Take a snapshot of your empty EBS volume with no data on it. If you recover this snapshot, you will see an empty filesystem with no restorable data
Question: How much are you going to pay for that?
Answer: Full price for 10 GB of storage of EBS snapshot data
But wait… there is no recoverable data at all in this snapshot… how can that be.
Well, the key to understanding this is the method that AWS uses to create snapshots. AWS has a mechanism to track changed blocks and it really has no knowledge of the underlying filesystem that you are using. AWS only knows that a block is changed and whenever that happens it is going to be included in the list of blocks that need to be protected when you take a snapshot. And, the action of taking a snapshot for AWS is quite simply to copy these changed blocks to a special EBS snapshot bucket that represents your volume… which you pay for.
Example of Active Database Churning on a Flat File
Below, we simulate a different real-world scenario where an active database is churning on a flat file in a spacious filesystem.
The specifics are below,
3 TB EBS volume on a Linux partitioned with an ext4 filesystem
Generate daily block change of 750 GB, continuously overwriting a single file with ‘dd’, i.e. the filesystem is always 25% full
The provisioned 3 TB EBS volume costs 3000 GB * $0.1/GB-month / 30 days= $10 a day as shown with the constant, grey line. So, let us start with what one might assume your costs are going to be, i.e. the dashed simple assumption that you see above. If you keep 4 snapshots and each snapshot is 25% of the total volume size.
Assuming your change rate is α and the number of snapshots you keep is β, then a simple assumption is that you can multiply the EBS snapshot costs for the entire volume by α * β to come up with a total cost for the snapshot lifecycle policy. In this case, a simple assumption would estimate the cost as,
(4 * 0.25) * 3000 GB * $ 0.05 / GB-month / 30 days = $5 / day.
But, when you run the test you find that you actually end paying,
((1-0.25) + 4 * 0.25) * 3000 * $0.05 / GB-month / 30 days = $8.75 / day.
In a general way, the correct initial term in parenthesis must be expressed at steady-state as follows ((1-α) + β * α) to account for all of the dead space on the volume that will end up being tracked and is not part of the active filesystem. Note that in this case, not properly accounting for that results in a cost that is a whopping 75% more than the simple assumption!

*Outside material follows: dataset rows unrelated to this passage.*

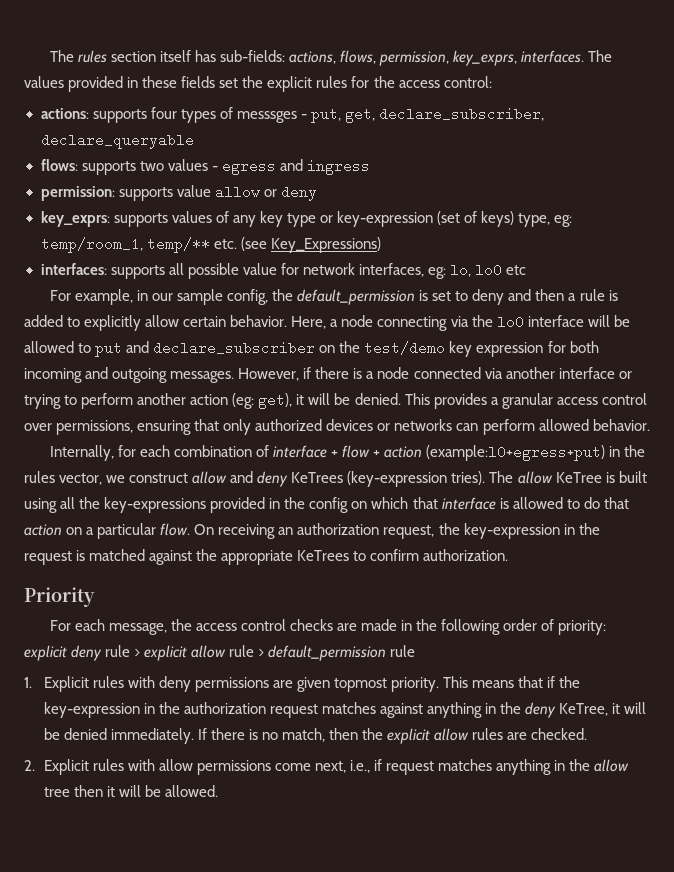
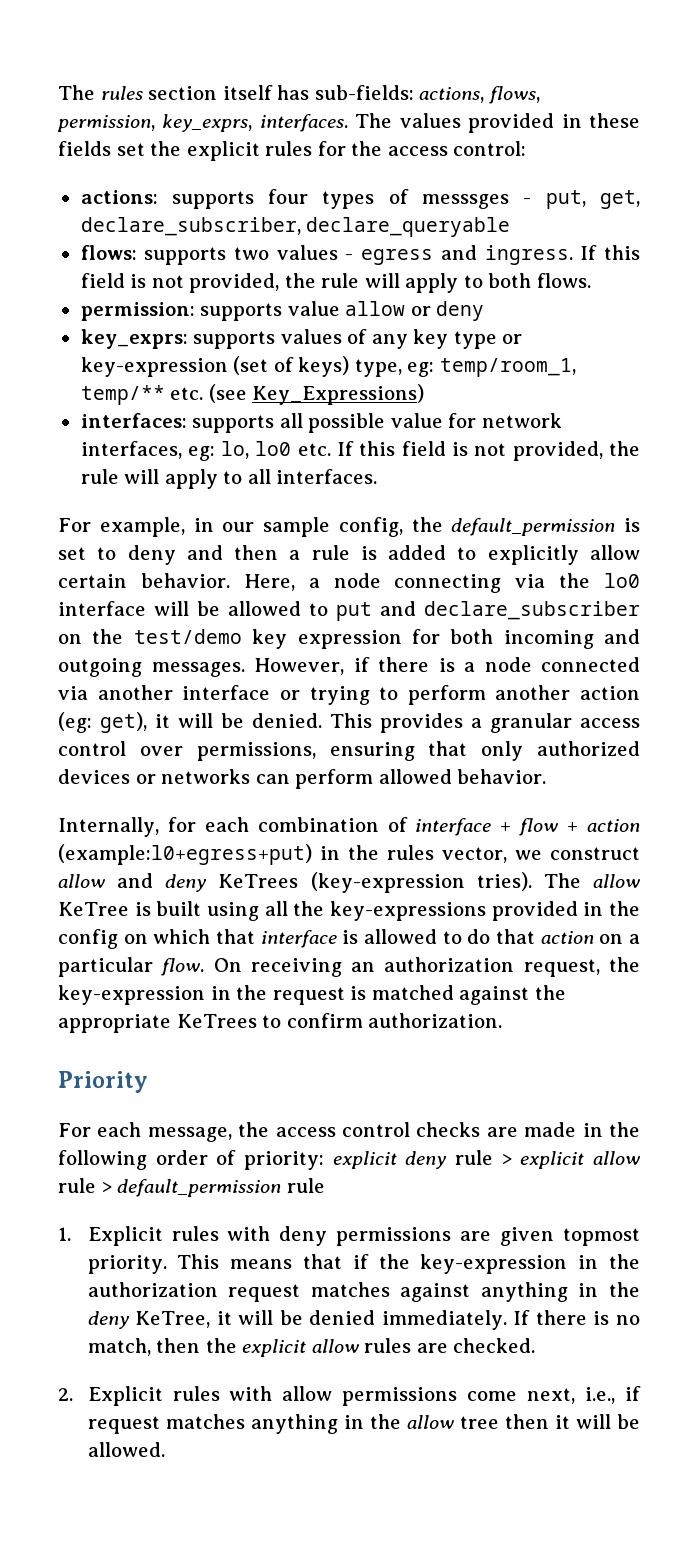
- flows: supports two values - egress and ingress
+ flows: supports two values - egress and ingress. If this field is not provided, the rule will apply to both flows.
- interfaces: supports all possible value for network interfaces, eg: lo, lo0 etc
+ interfaces: supports all possible value for network interfaces, eg: lo, lo0 etc. If this field is not provided, the rule will apply to all interfaces.

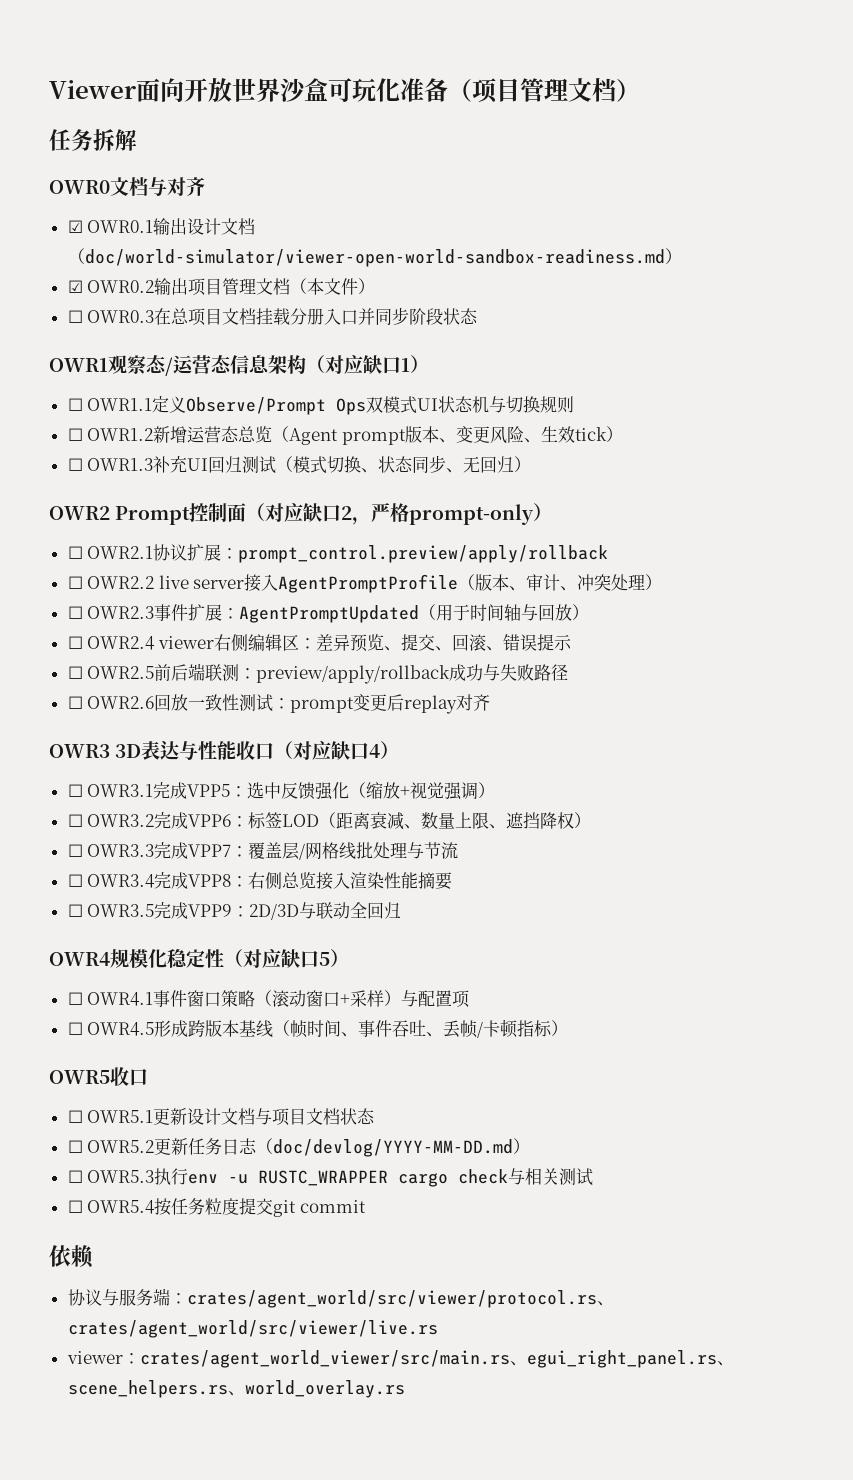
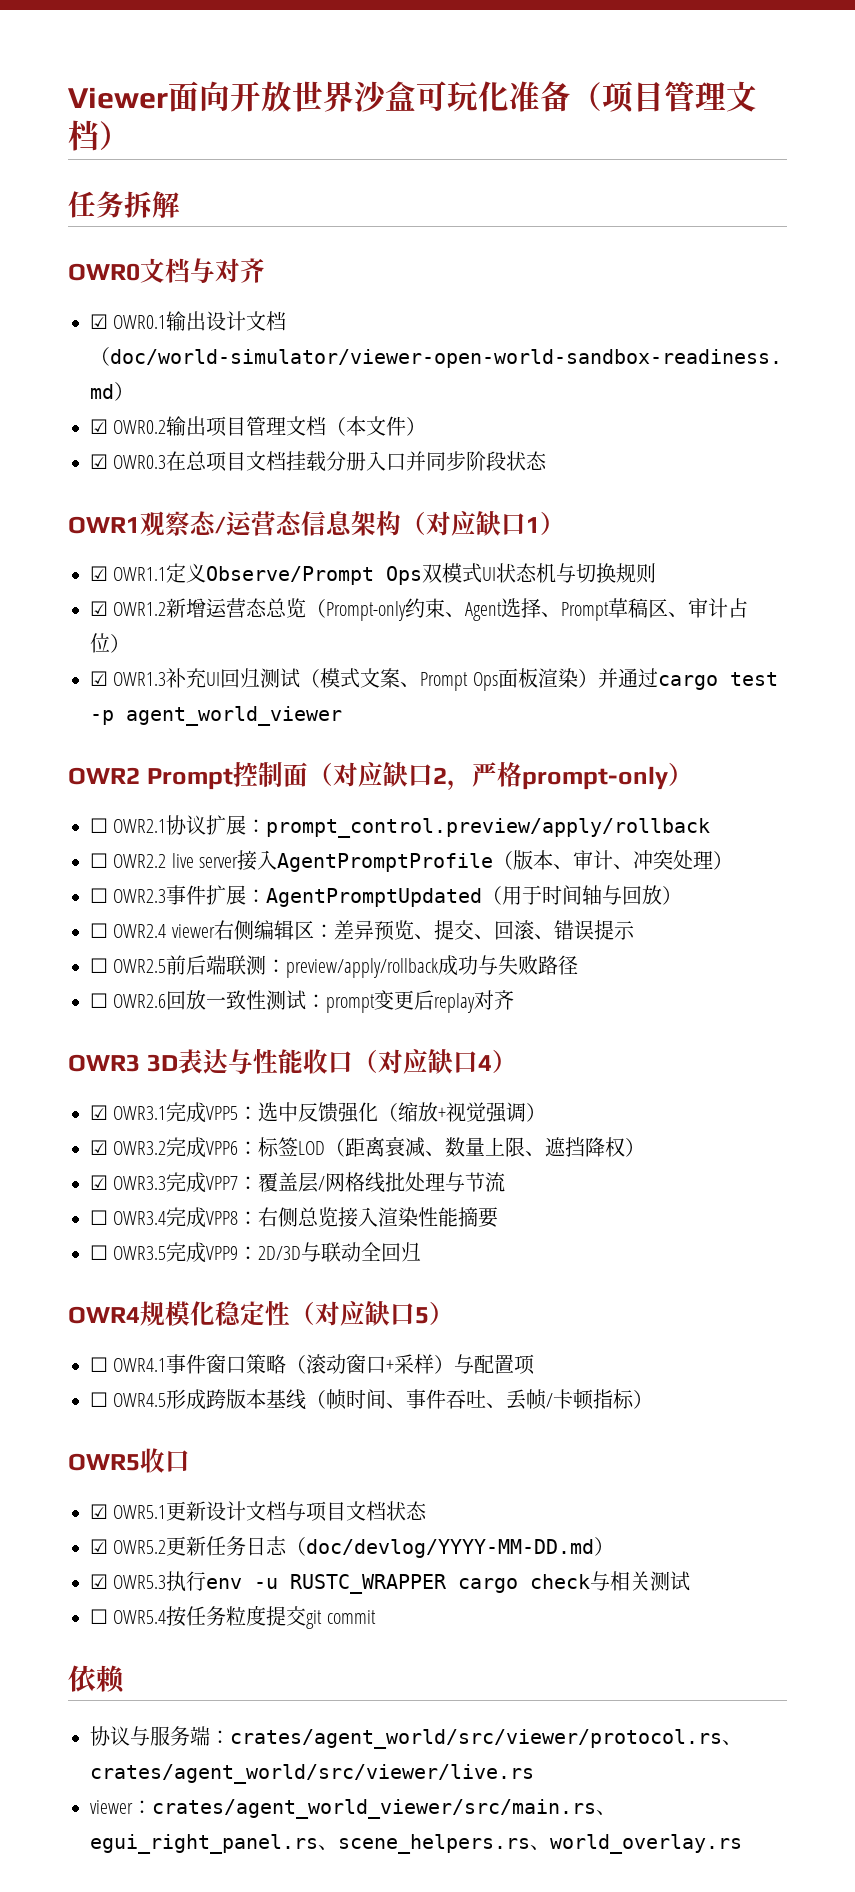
- ☐ OWR0.3在总项目文档挂载分册入口并同步阶段状态
+ ☑ OWR0.3在总项目文档挂载分册入口并同步阶段状态
- ☐ OWR1.1定义Observe/Prompt Ops双模式UI状态机与切换规则
+ ☑ OWR1.1定义Observe/Prompt Ops双模式UI状态机与切换规则
- ☐ OWR1.2新增运营态总览（Agent prompt版本、变更风险、生效tick）
- ☐ OWR1.3补充UI回归测试（模式切换、状态同步、无回归）
+ ☑ OWR1.2新增运营态总览（Prompt-only约束、Agent选择、Prompt草稿区、审计占位）
+ ☑ OWR1.3补充UI回归测试（模式文案、Prompt Ops面板渲染）并通过cargo test -p agent_world_viewer
- ☐ OWR3.1完成VPP5：选中反馈强化（缩放+视觉强调）
+ ☑ OWR3.1完成VPP5：选中反馈强化（缩放+视觉强调）
- ☐ OWR3.2完成VPP6：标签LOD（距离衰减、数量上限、遮挡降权）
+ ☑ OWR3.2完成VPP6：标签LOD（距离衰减、数量上限、遮挡降权）
- ☐ OWR3.3完成VPP7：覆盖层/网格线批处理与节流
+ ☑ OWR3.3完成VPP7：覆盖层/网格线批处理与节流
- ☐ OWR5.1更新设计文档与项目文档状态
+ ☑ OWR5.1更新设计文档与项目文档状态
- ☐ OWR5.2更新任务日志（doc/devlog/YYYY-MM-DD.md）
+ ☑ OWR5.2更新任务日志（doc/devlog/YYYY-MM-DD.md）
- ☐ OWR5.3执行env -u RUSTC_WRAPPER cargo check与相关测试
+ ☑ OWR5.3执行env -u RUSTC_WRAPPER cargo check与相关测试

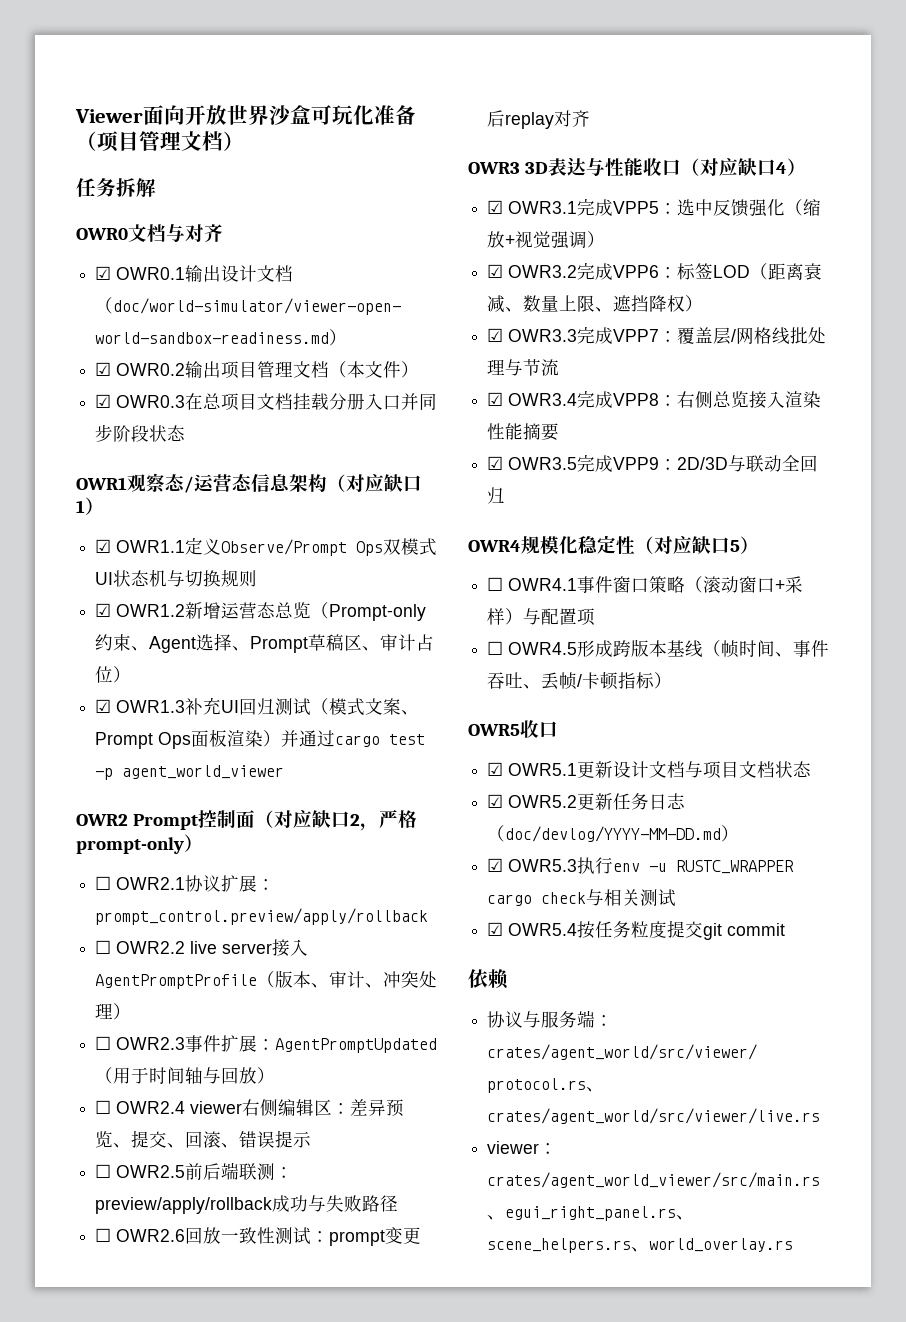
- ☐ OWR3.4完成VPP8：右侧总览接入渲染性能摘要
+ ☑ OWR3.4完成VPP8：右侧总览接入渲染性能摘要
- ☐ OWR3.5完成VPP9：2D/3D与联动全回归
+ ☑ OWR3.5完成VPP9：2D/3D与联动全回归
- ☐ OWR5.4按任务粒度提交git commit
+ ☑ OWR5.4按任务粒度提交git commit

Furthermore, imagine an unsuspecting engineer making a simple assumption on a 25% used filesystem like this with a very low change rate α, it will take much longer to reach steady-state and the potential for seriously underestimating the costs for EBS snapshots can skyrocket when that steady-state is reached!
How to Remediate the Cost
So, as your systems get used… you end up paying more and more for this graveyard of filesystem dead space. In the secondary storage world, they use things like compression and deduplication to minimize the impact of this. However, this isn’t something that is available to you in the one low price fits all world of an AWS solution. As the filesystem churns and creates blocks with garbage and then reallocates them elsewhere, the long-term impact is you are going to pay for a fully provisioned volume in S3 whether there is anything useful in that data from a snapshot perspective that you forecasted for, or not.
Fortunately, the driving force for the minimization of this effect fully aligns with the cost of reducing the provisioned cost of the volume in the first place. Here are some strategies that you should consider to minimize the cost implications of this affect.
When you provision a volume, don’t do it blindly and make sure that there isn’t a lot of wasted space on the filesystem. But, do give yourself the requisite space to grow.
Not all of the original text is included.